I am frustrated, on an ongoing basis, by the value we're asked to place on "hard work." It's a puritan virtue that seems to stick around with people a lot. Any time an employee is honored you hear speeches about them working late into the night or crunching all weekend to get a project done. When things go wrong, we remind ourselves that someone was working really hard, so we should have sympathy for the fact that the results still had problems.
The thing is, in my experience the majority of time I find myself working particularly hard it's a sign that I'm working *wrong.* The environments where I've personally had to work long hours have all either been the result of bad planning on my part or a destructive environment that required it. Certainly, with the exception of a few adrenalin-fueled rushes, there has always been an inverse relationship between the overall numbers of hours I've worked and my overall productivity during those hours. And every one of those stretches was the result of a bad system design.

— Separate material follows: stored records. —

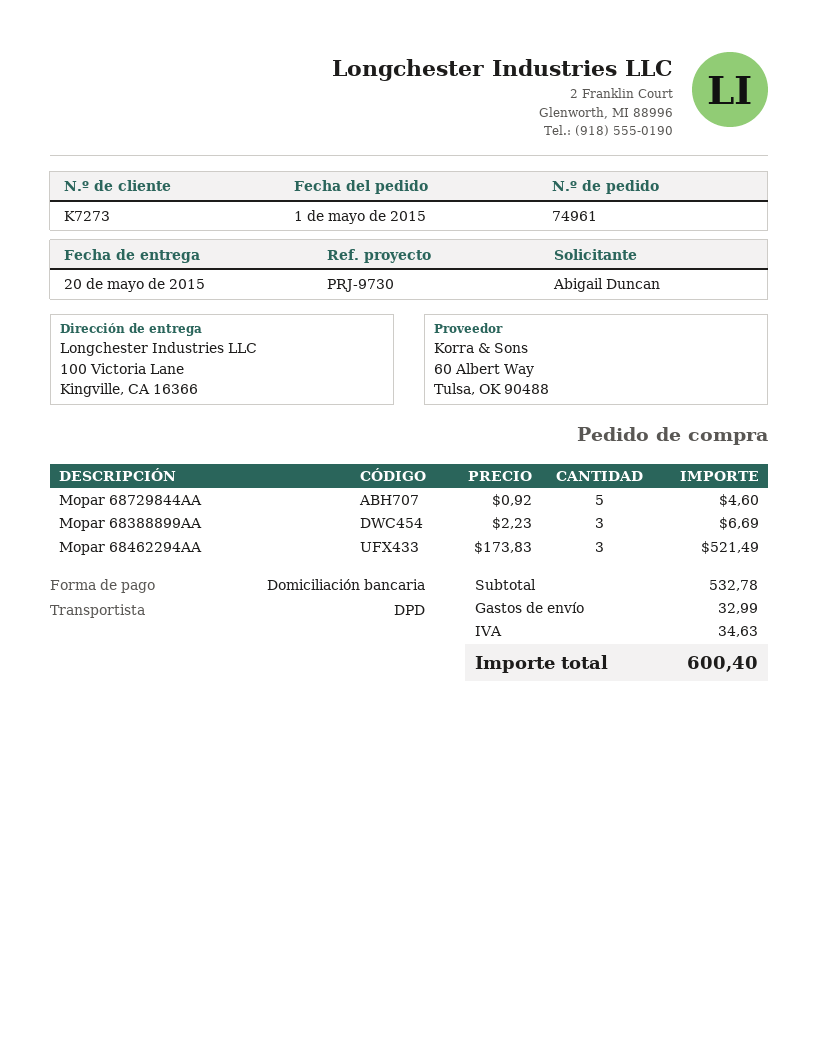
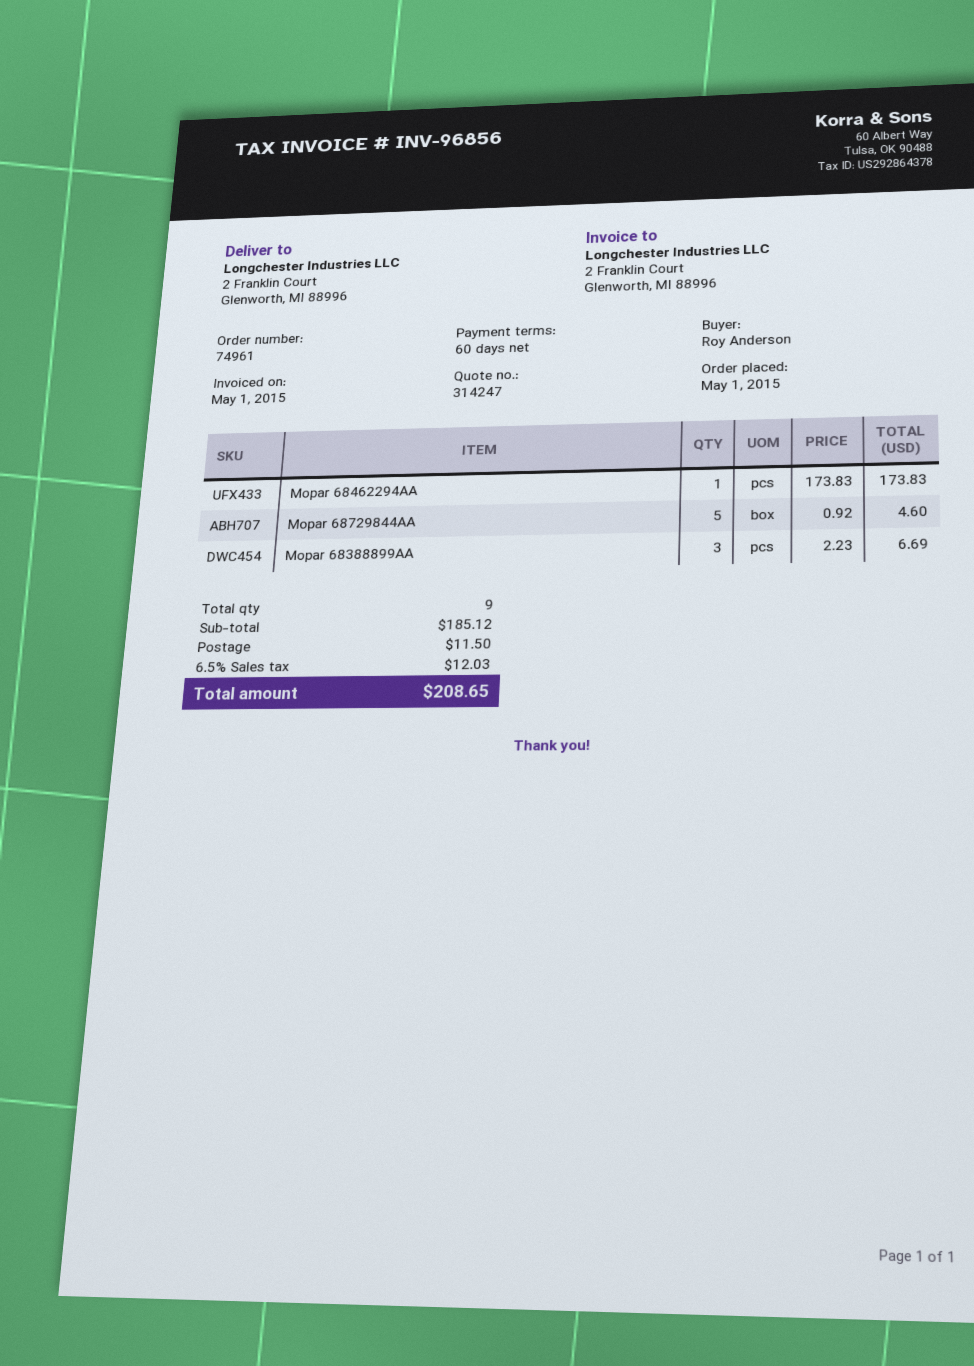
ordered by: Abigail Duncan -> Roy Anderson
ship to: 100 Victoria Lane, Kingville, CA 16366 -> 2 Franklin Court, Glenworth, MI 88996
Mopar 68462294AA: 3 x 173.83 = 521.49 -> 1 x 173.83 = 173.83
subtotal: 532.78 -> 185.12
shipping: 32.99 -> 11.50
tax: 34.63 -> 12.03
total: 600.40 -> 208.65

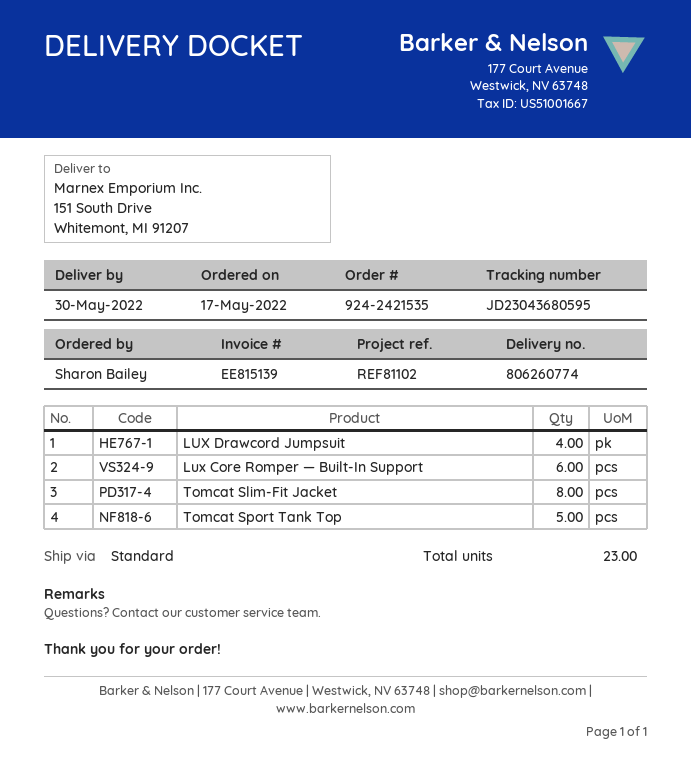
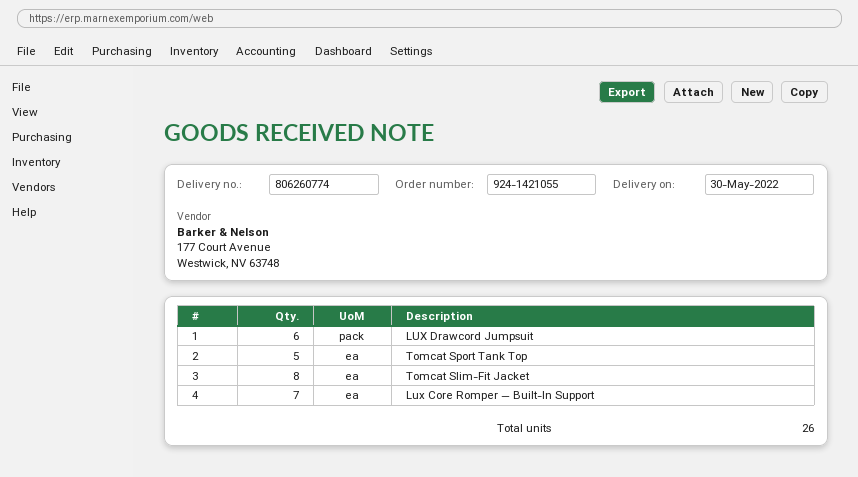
order number: 924-2421535 -> 924-1421055
LUX Drawcord Jumpsuit: 4 -> 6
Lux Core Romper — Built-In Support: 6 -> 7
total quantity: 23 -> 26

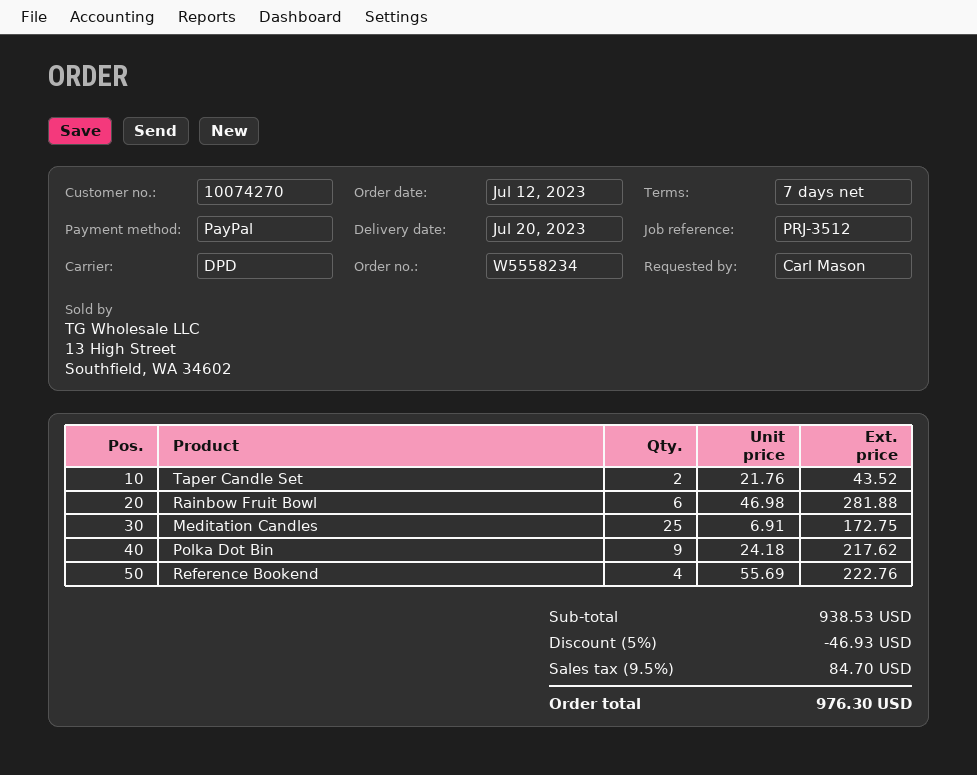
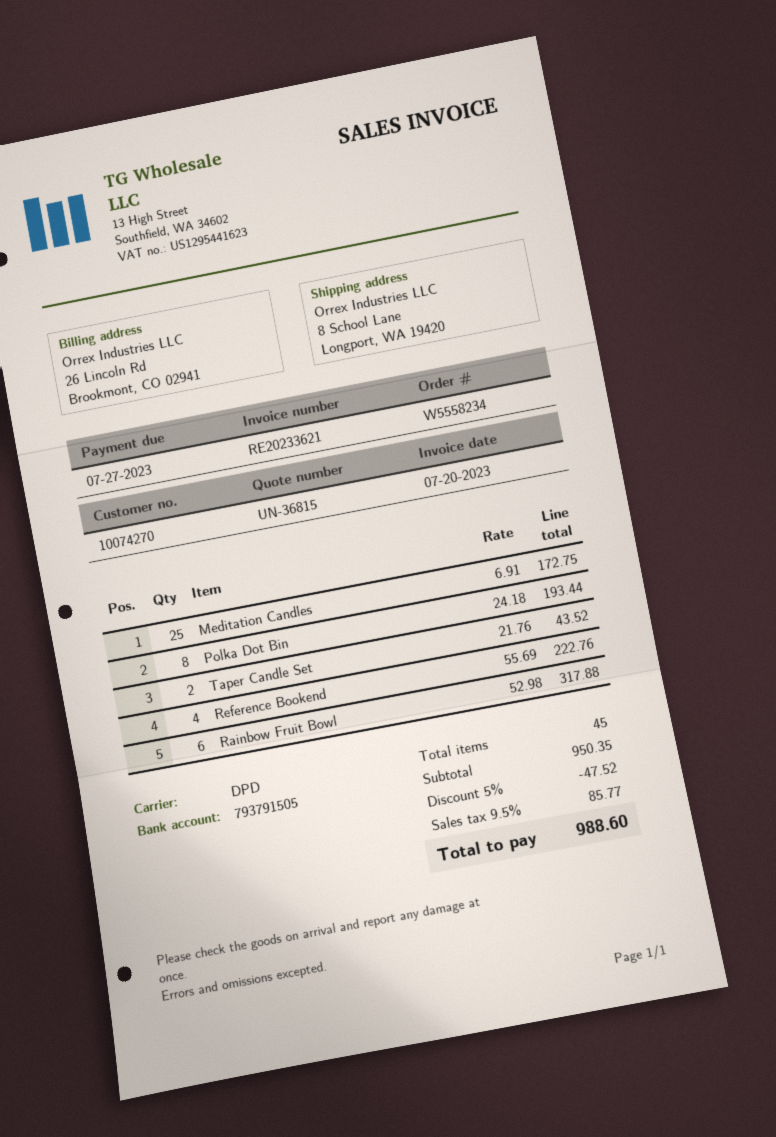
Rainbow Fruit Bowl: 6 x 46.98 = 281.88 -> 6 x 52.98 = 317.88
Polka Dot Bin: 9 x 24.18 = 217.62 -> 8 x 24.18 = 193.44
subtotal: 938.53 -> 950.35
discount: 5% = 46.93 -> 5% = 47.52
tax: 9.5% = 84.70 -> 9.5% = 85.77
total: 976.30 -> 988.60

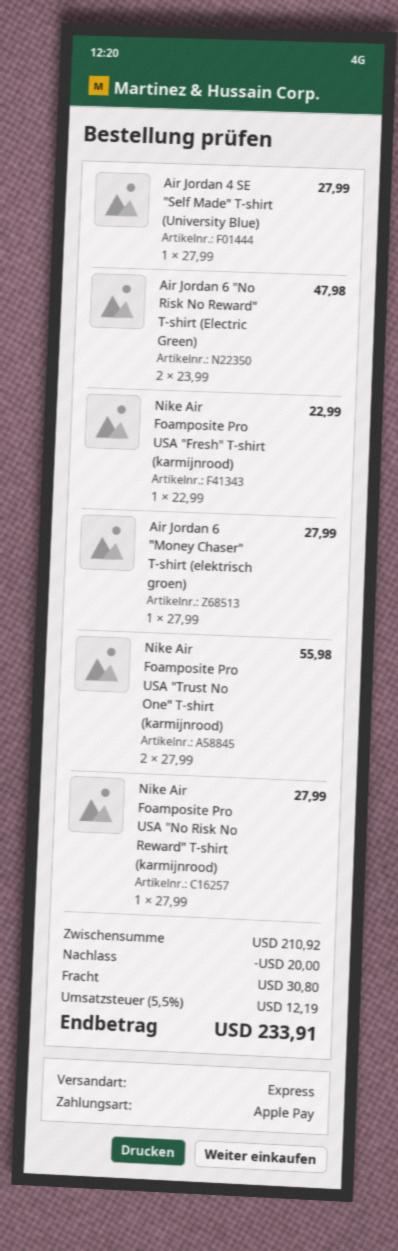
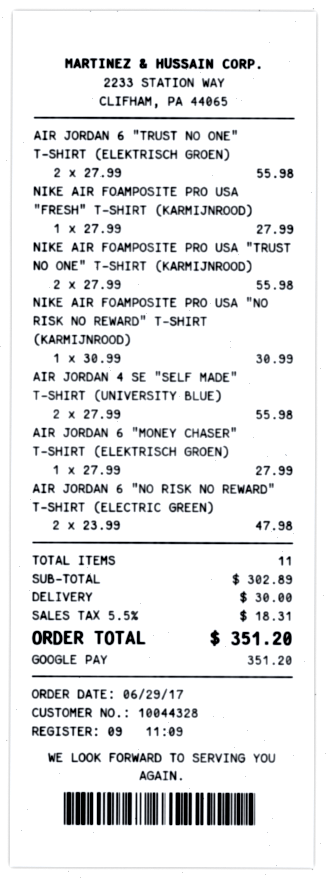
payment method: Apple Pay -> Google Pay
Air Jordan 4 SE "Self Made" T-shirt (University Blue): 1 x 27.99 = 27.99 -> 2 x 27.99 = 55.98
Nike Air Foamposite Pro USA "Fresh" T-shirt (karmijnrood): 1 x 22.99 = 22.99 -> 1 x 27.99 = 27.99
Nike Air Foamposite Pro USA "No Risk No Reward" T-shirt (karmijnrood): 1 x 27.99 = 27.99 -> 1 x 30.99 = 30.99
AIR JORDAN 6 "TRUST NO ONE" T-SHIRT (ELEKTRISCH GROEN): none -> 2 x 27.99 = 55.98
subtotal: 210.92 -> 302.89
discount: 20.00 -> none
shipping: 30.80 -> 30.00
tax: 5.5% = 12.19 -> 5.5% = 18.31
total: 233.91 -> 351.20

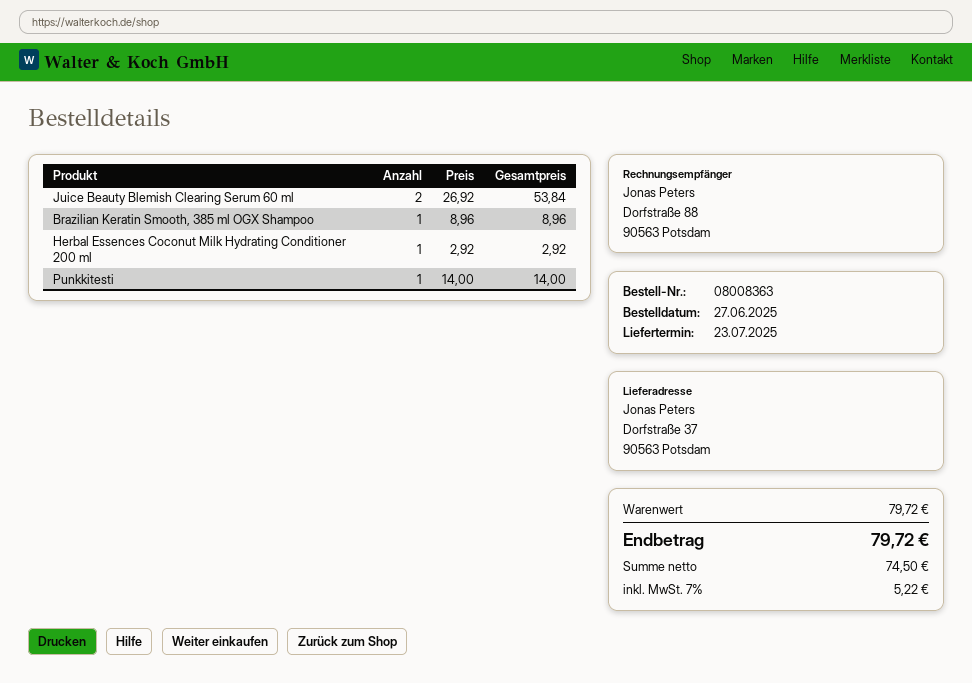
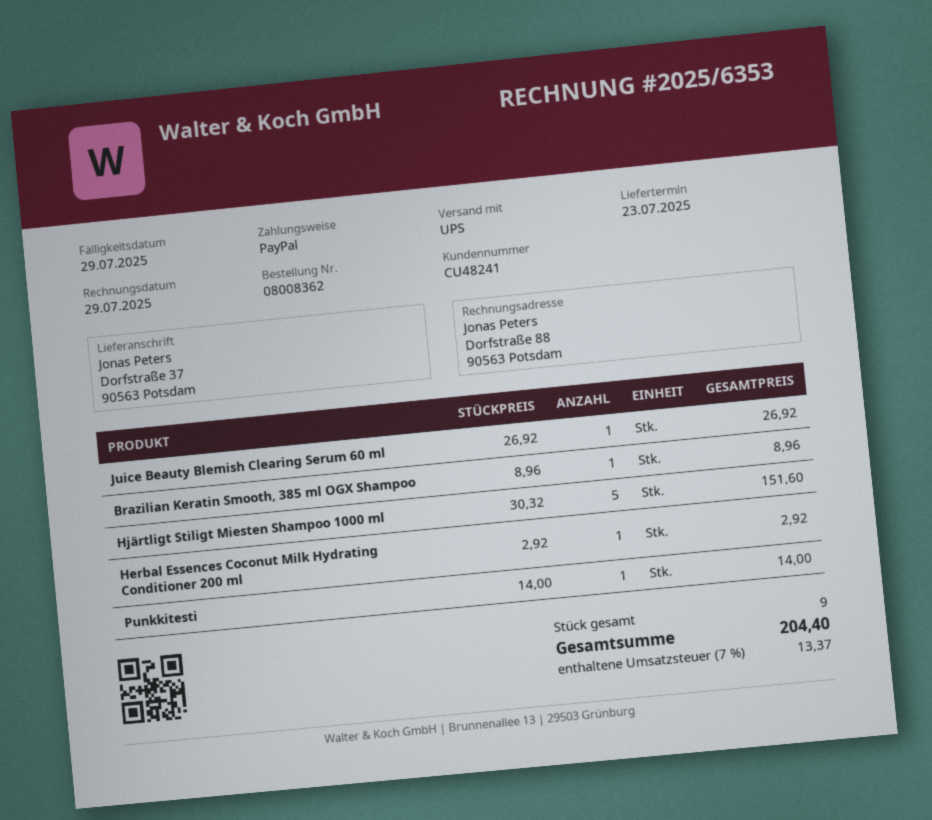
order number: 08008363 -> 08008362
Juice Beauty Blemish Clearing Serum 60 ml: 2 x 26.92 = 53.84 -> 1 x 26.92 = 26.92
Hjärtligt Stiligt Miesten Shampoo 1000 ml: none -> 5 x 30.32 = 151.60
tax: 7% = 5.22 -> 7% = 13.37
total: 79.72 -> 204.40

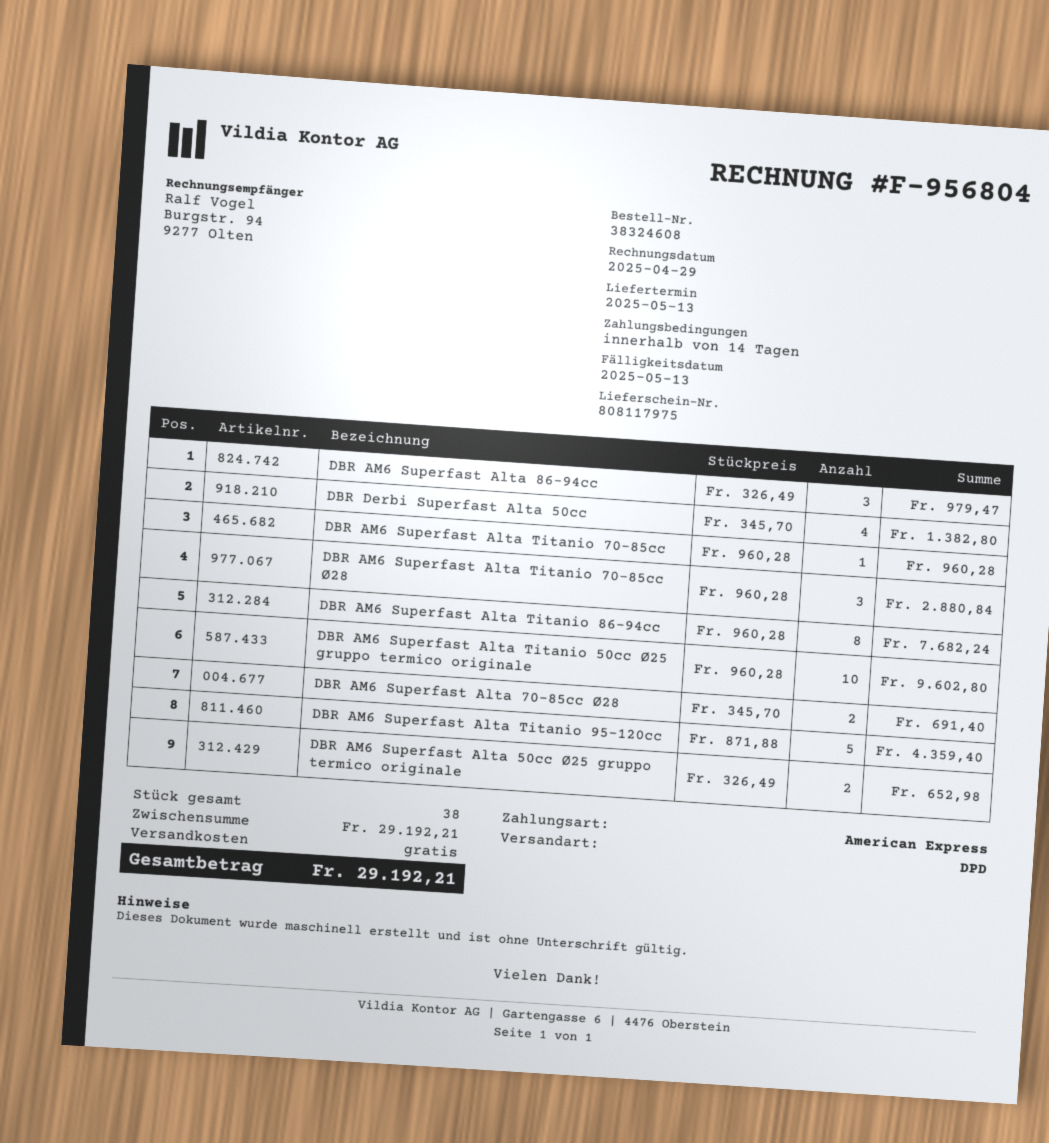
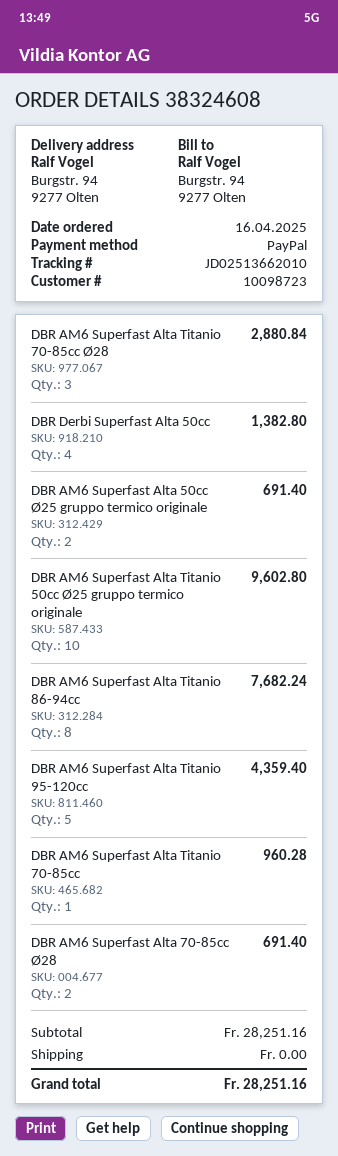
payment method: American Express -> PayPal
DBR AM6 Superfast Alta 86-94cc: 3 for 979.47 -> none
DBR AM6 Superfast Alta 50cc Ø25 gruppo termico originale: 2 for 652.98 -> 2 for 691.40
subtotal: 29192.21 -> 28251.16
total: 29192.21 -> 28251.16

The thing is, basically any engineering work is about system design. The goal is to optimize your resources (processor power, memory, bandwidth, disc space, number of complicated operations such as disc reads and writes or database access, etc.) You don't necessarily want to minimize your use of them all, but you need to use them in appropriate amounts such that if there is a sudden change your system can handle it (that link is to Maciej Cegłowski's account of how pinboard handled the day the "delicious is going away" slide leaked).
And people are part of any system. Developer time and energy is something that a good tech manager manages as much as they manage memory usage and runtime complexity. (I cannot *count* the number of times I have heard the chestnut about Ruby and Python development being about optimizing developer time at the price of computer time in a world of cheap computers.)
I was lucky, early in my career, to have a mentor who taught me the value of virtuous laziness in the form of an obsession with automating boring tasks in order not to have to do them. (My current coworkers are probably sick of hearing the sentence. "But... why is a *human* doing this?" from me.) Later mentors, and my own trial and error (soooo much error) and also my therapit, taught me the value of setting appropriate expectations for what I could accomplish, not promising to promise more than I could do in a given time period, efficient process management to keep myself working steadily rather than in a rush, etc. I have to admit, a lot of my own personal anguish in watching the first forty-eight hours after the last AO3 launch unfold was the bitter reminder of disasters of my own on that scale or larger.
Every time I hear "but I worked hard" my heart screams out that working hard is the WRONG THING TO DO. Communicating about what you're capable of is the right thing to do. Asking for help when you need it is the right thing to do. Offering help to someone who is overworking is the right thing to do. Re-setting launch dates around what is posible is the right thing to do. Making sure that time-sensitive updates are uncoupled from other updates is the right thing to do.
Preventing cultures where heroism is not only the norm but mandatory? Is the right thing to do.
Look. I know it's easy to backseat quarterback. But like. These are not new problems. People have worked out the answers before. (Oh yeah, that's another general vice/virtue thing I take issue with. A lot of the time copying someone else's answer is ABSOLUTELY the right thing to do. Of course, in that context it's called "following best practices"...) You can learn things the hard way if you want. (Some of us need to learn things the hard way in order for the lesson to stick.) But. Take the lesson when it is given to you, rather than defensively claiming that you worked hard and that the people criticizing you are doing so with unnecessary vitriol. (Yes, some of them are absolutely using unnecessary vitriol. But having worked in customer support as well as in software development, I'm a big believer in the right of customers to bitch unproductively and the right of engineers to be filtered from the bullshit while getting the productive stuff. That's what, wait for it, good tech managers are there for.)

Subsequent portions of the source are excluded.